— LISTED RECORDS —

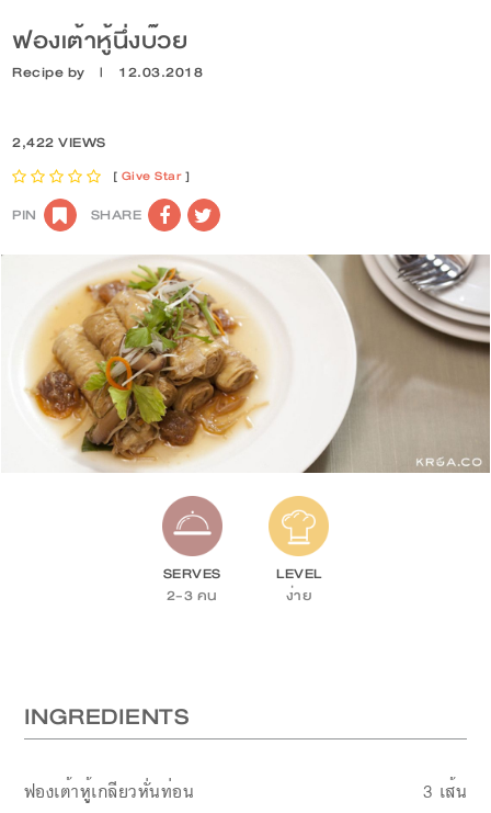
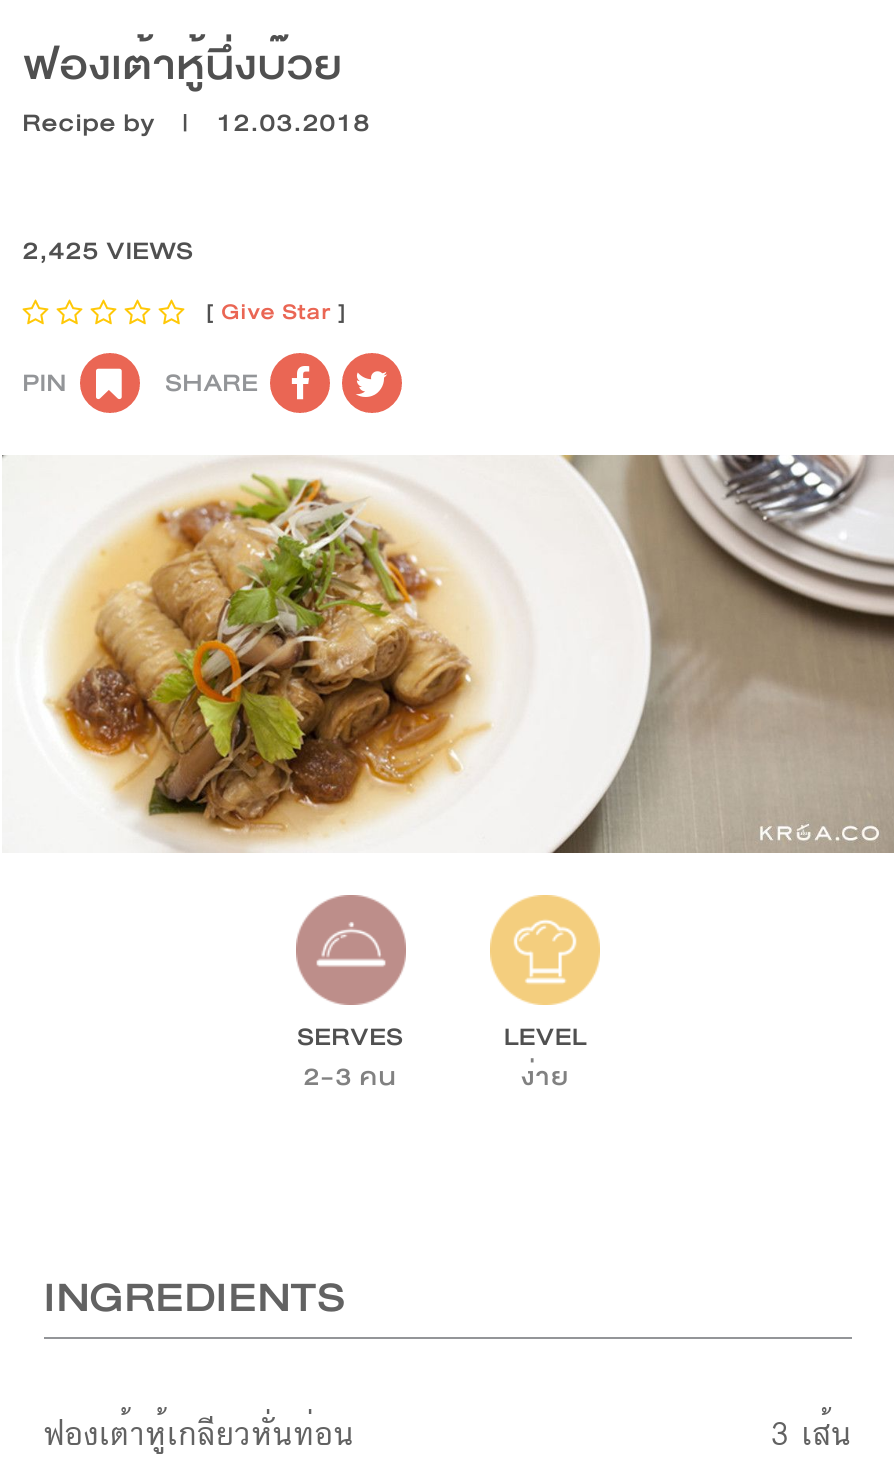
[12,130,106,155] 2,422 VIEWS -> [22,229,193,273] 2,425 VIEWS

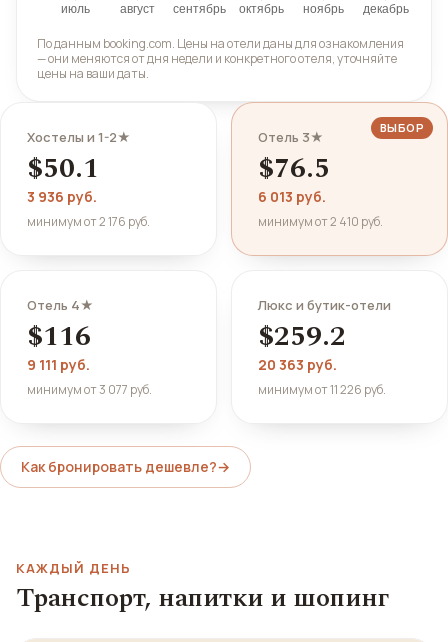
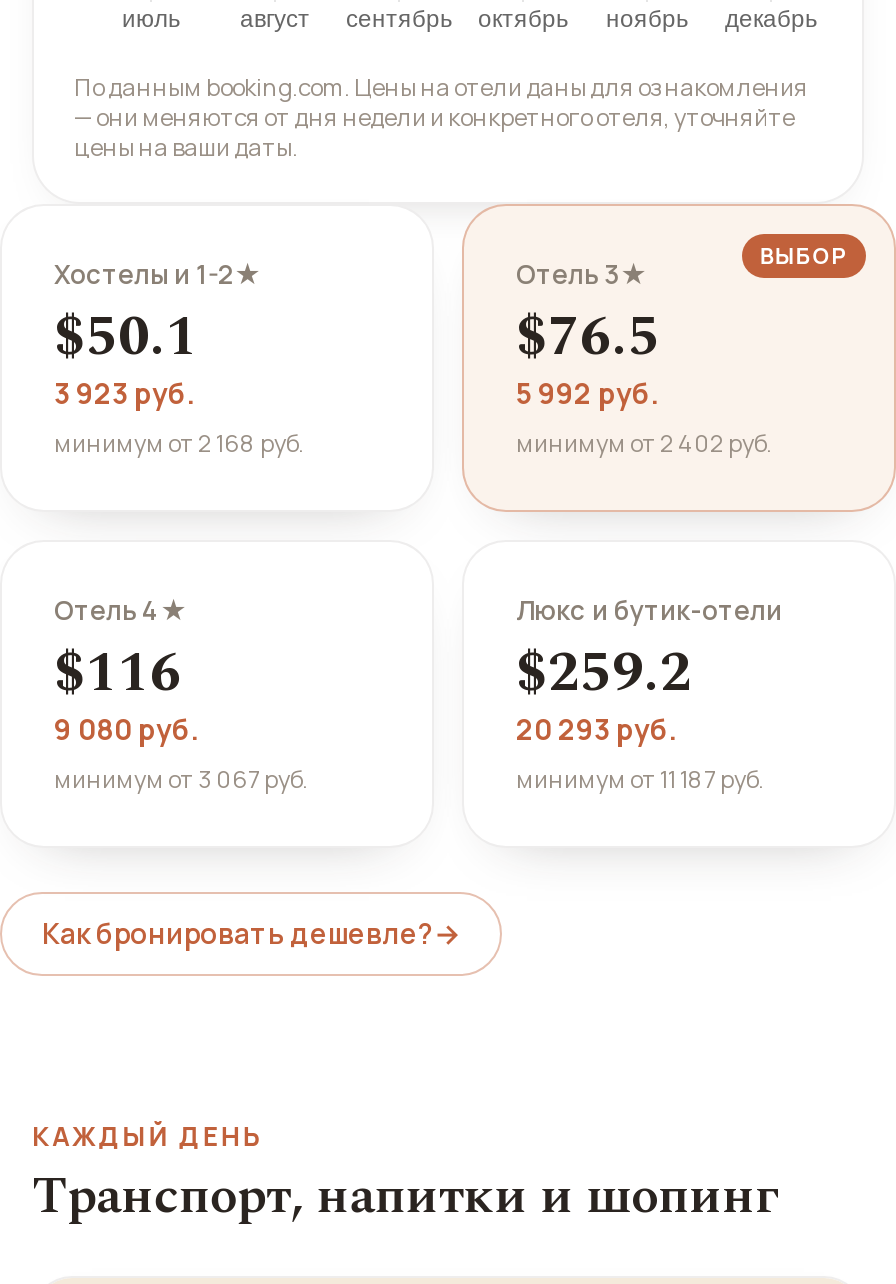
[27,187,97,206] 3 936 руб. -> [54,374,194,412] 3 923 руб.
[258,187,326,206] 6 013 руб. -> [516,374,658,412] 5 992 руб.
[27,213,150,230] минимум от 2 176 руб. -> [54,426,304,460] минимум от 2 168 руб.
[258,213,383,230] минимум от 2 410 руб. -> [516,426,772,460] минимум от 2 402 руб.
[27,355,90,374] 9 111 руб. -> [54,710,198,748] 9 080 руб.
[258,355,337,374] 20 363 руб. -> [516,710,676,748] 20 293 руб.
[27,381,152,398] минимум от 3 077 руб. -> [54,762,308,796] минимум от 3 067 руб.
[258,381,386,398] минимум от 11 226 руб. -> [516,762,764,796] минимум от 11 187 руб.

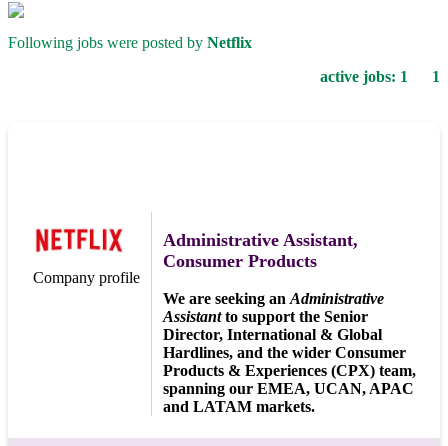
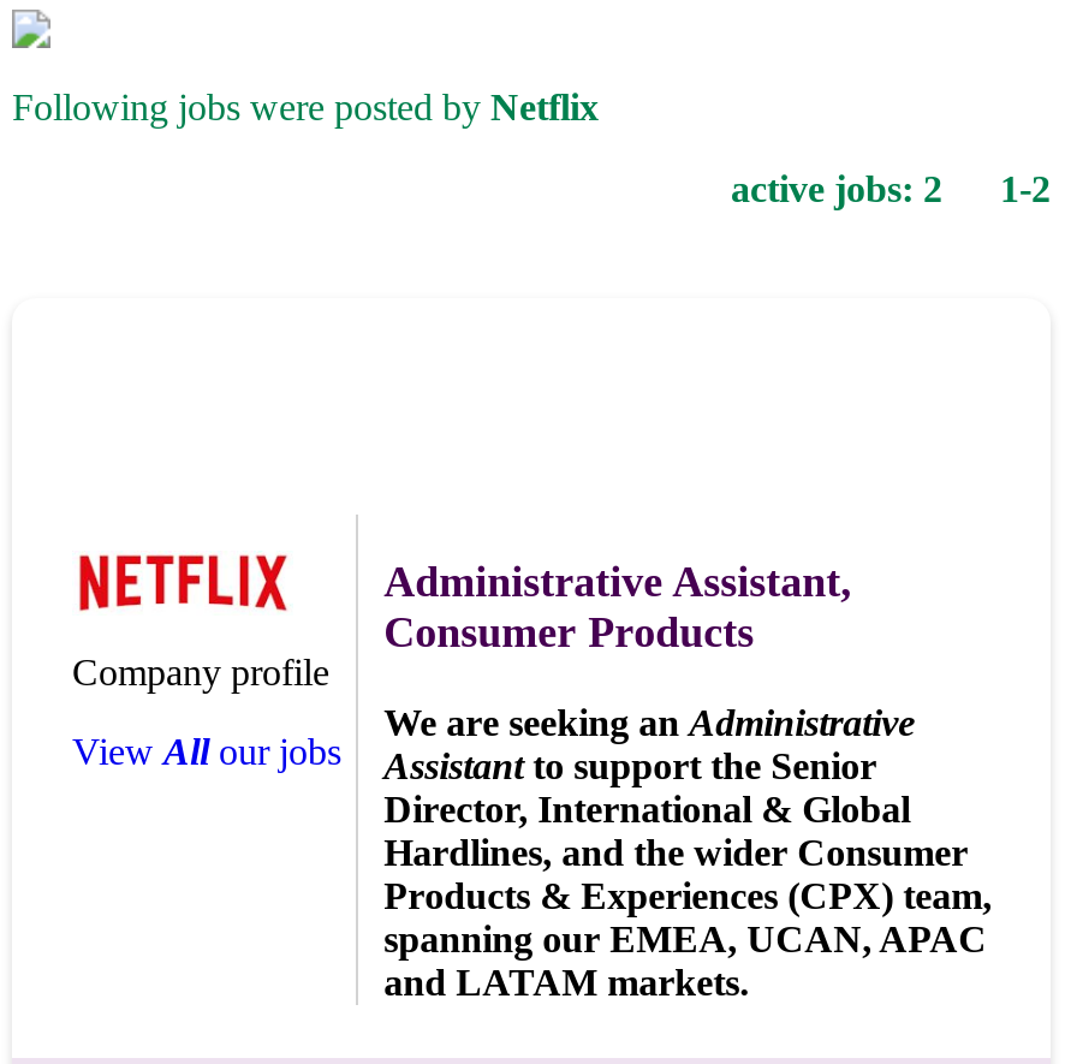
[320,68,440,85] active jobs: 1 1 -> [731,168,1051,209] active jobs: 2 1-2
none -> [72,731,341,772] View All our jobs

— PROBLEM —
Could you repeat exactly the lines from the one containing "[27,355,90,374] 9 111" to the last line of the records, both included, and leave out every picture?

— SOLUTION —
[27,355,90,374] 9 111 руб. -> [54,710,198,748] 9 080 руб.
[258,355,337,374] 20 363 руб. -> [516,710,676,748] 20 293 руб.
[27,381,152,398] минимум от 3 077 руб. -> [54,762,308,796] минимум от 3 067 руб.
[258,381,386,398] минимум от 11 226 руб. -> [516,762,764,796] минимум от 11 187 руб.

[320,68,440,85] active jobs: 1 1 -> [731,168,1051,209] active jobs: 2 1-2
none -> [72,731,341,772] View All our jobs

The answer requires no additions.